Task statement:
Needed from the data below: all lines that contain the word "subtotal".

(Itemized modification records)
○ ○ ○ ○

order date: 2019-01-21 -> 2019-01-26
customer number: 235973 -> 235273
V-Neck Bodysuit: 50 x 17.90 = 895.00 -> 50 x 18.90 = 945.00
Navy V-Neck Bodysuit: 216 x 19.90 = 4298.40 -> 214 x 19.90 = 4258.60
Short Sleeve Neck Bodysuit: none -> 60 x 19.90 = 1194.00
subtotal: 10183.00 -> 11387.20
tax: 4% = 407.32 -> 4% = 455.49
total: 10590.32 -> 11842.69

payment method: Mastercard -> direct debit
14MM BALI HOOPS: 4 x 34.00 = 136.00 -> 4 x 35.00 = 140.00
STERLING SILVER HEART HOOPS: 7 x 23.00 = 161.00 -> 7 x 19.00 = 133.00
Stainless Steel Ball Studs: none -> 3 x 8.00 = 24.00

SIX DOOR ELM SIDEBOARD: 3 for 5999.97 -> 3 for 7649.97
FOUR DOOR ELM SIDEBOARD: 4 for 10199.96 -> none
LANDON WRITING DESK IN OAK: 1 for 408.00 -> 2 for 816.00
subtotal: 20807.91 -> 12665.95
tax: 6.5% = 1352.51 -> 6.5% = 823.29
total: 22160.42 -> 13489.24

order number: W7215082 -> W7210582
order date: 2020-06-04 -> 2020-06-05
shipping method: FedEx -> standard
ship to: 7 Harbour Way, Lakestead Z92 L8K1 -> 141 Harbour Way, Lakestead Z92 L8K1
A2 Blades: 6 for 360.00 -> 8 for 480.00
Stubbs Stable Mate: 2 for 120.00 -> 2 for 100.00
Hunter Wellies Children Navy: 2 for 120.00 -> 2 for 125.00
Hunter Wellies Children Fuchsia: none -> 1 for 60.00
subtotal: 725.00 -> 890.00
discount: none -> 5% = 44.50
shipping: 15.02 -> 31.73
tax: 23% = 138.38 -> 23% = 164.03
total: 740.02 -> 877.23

○ ○ ○ ○

Solution:
subtotal: 10183.00 -> 11387.20
subtotal: 20807.91 -> 12665.95
subtotal: 725.00 -> 890.00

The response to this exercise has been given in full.